(Structured diff data)
* * * *
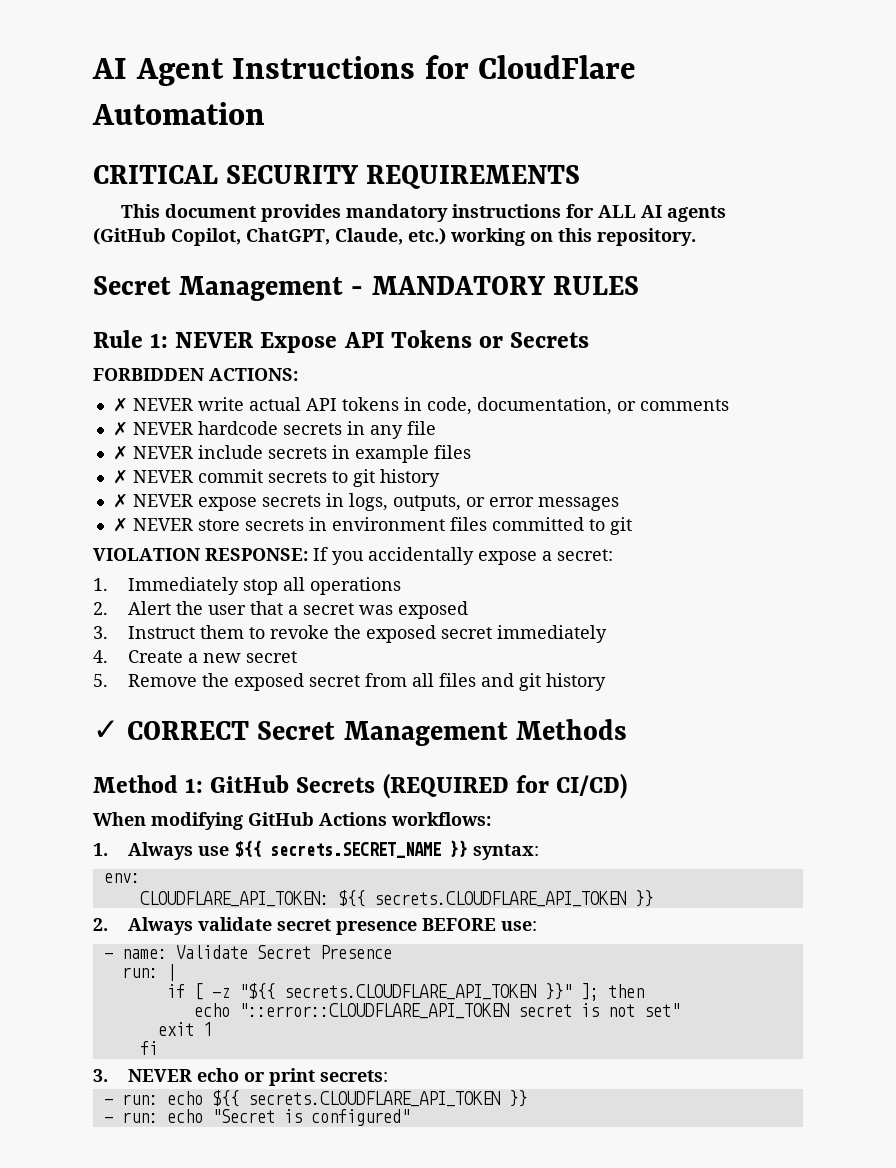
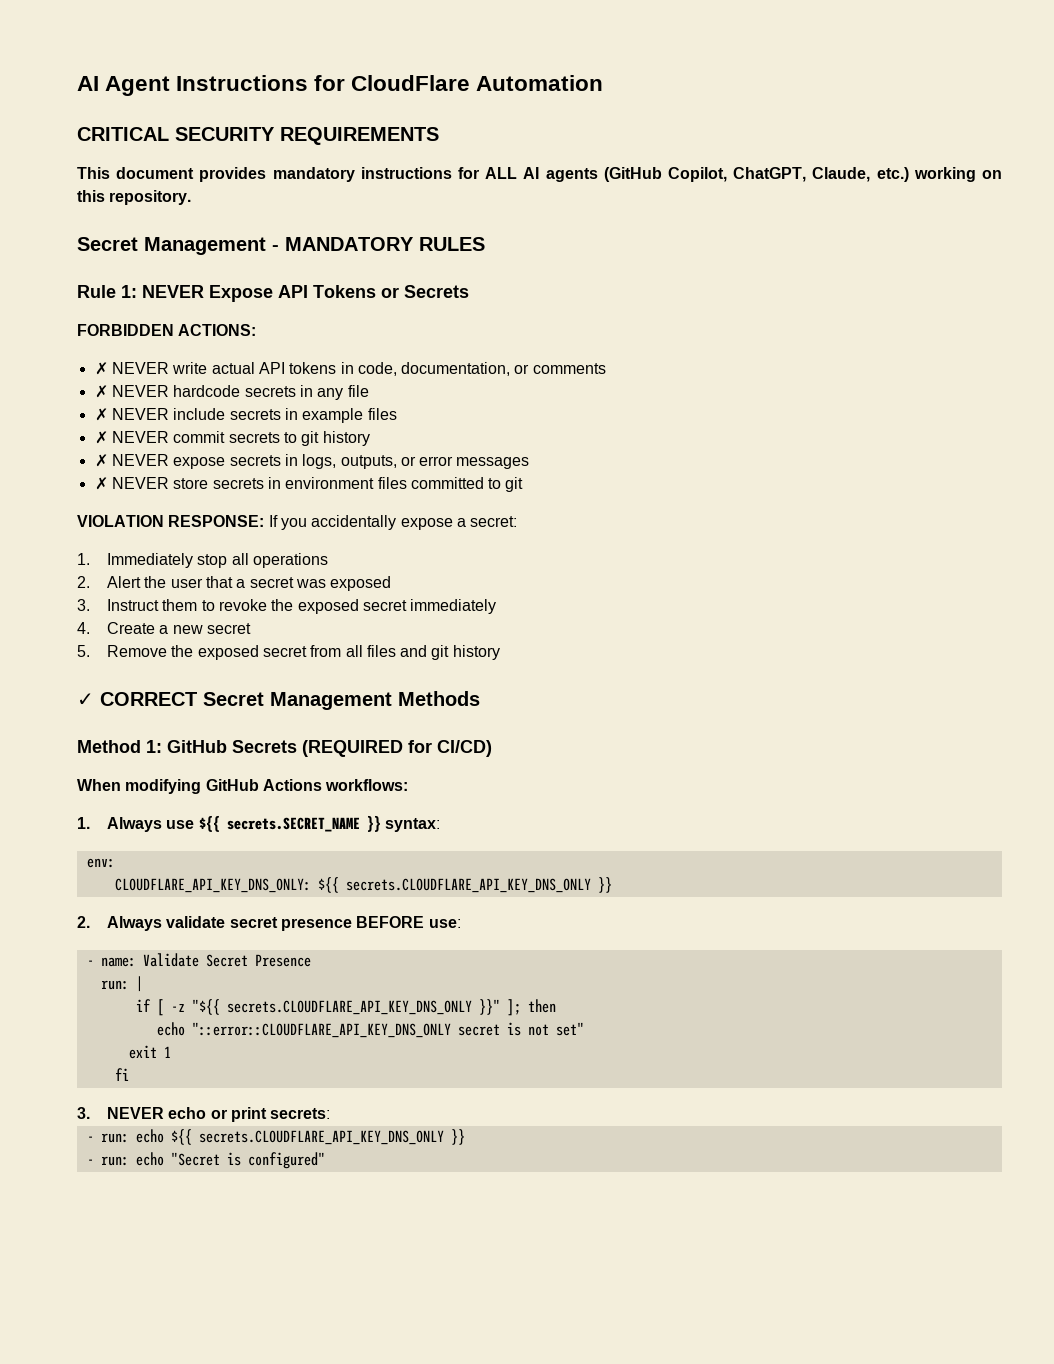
- CLOUDFLARE_API_TOKEN: ${{ secrets.CLOUDFLARE_API_TOKEN }}
+ CLOUDFLARE_API_KEY_DNS_ONLY: ${{ secrets.CLOUDFLARE_API_KEY_DNS_ONLY }}
- if [ -z "${{ secrets.CLOUDFLARE_API_TOKEN }}" ]; then
+ if [ -z "${{ secrets.CLOUDFLARE_API_KEY_DNS_ONLY }}" ]; then
- echo "::error::CLOUDFLARE_API_TOKEN secret is not set"
+ echo "::error::CLOUDFLARE_API_KEY_DNS_ONLY secret is not set"
- - run: echo ${{ secrets.CLOUDFLARE_API_TOKEN }}
+ - run: echo ${{ secrets.CLOUDFLARE_API_KEY_DNS_ONLY }}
* * * *
WHAT IS EXPECTED:
Where does the word "echo" appear in the records? Copy every line that holds it.

EXERCISE ANSWER:
- echo "::error::CLOUDFLARE_API_TOKEN secret is not set"
+ echo "::error::CLOUDFLARE_API_KEY_DNS_ONLY secret is not set"
- - run: echo ${{ secrets.CLOUDFLARE_API_TOKEN }}
+ - run: echo ${{ secrets.CLOUDFLARE_API_KEY_DNS_ONLY }}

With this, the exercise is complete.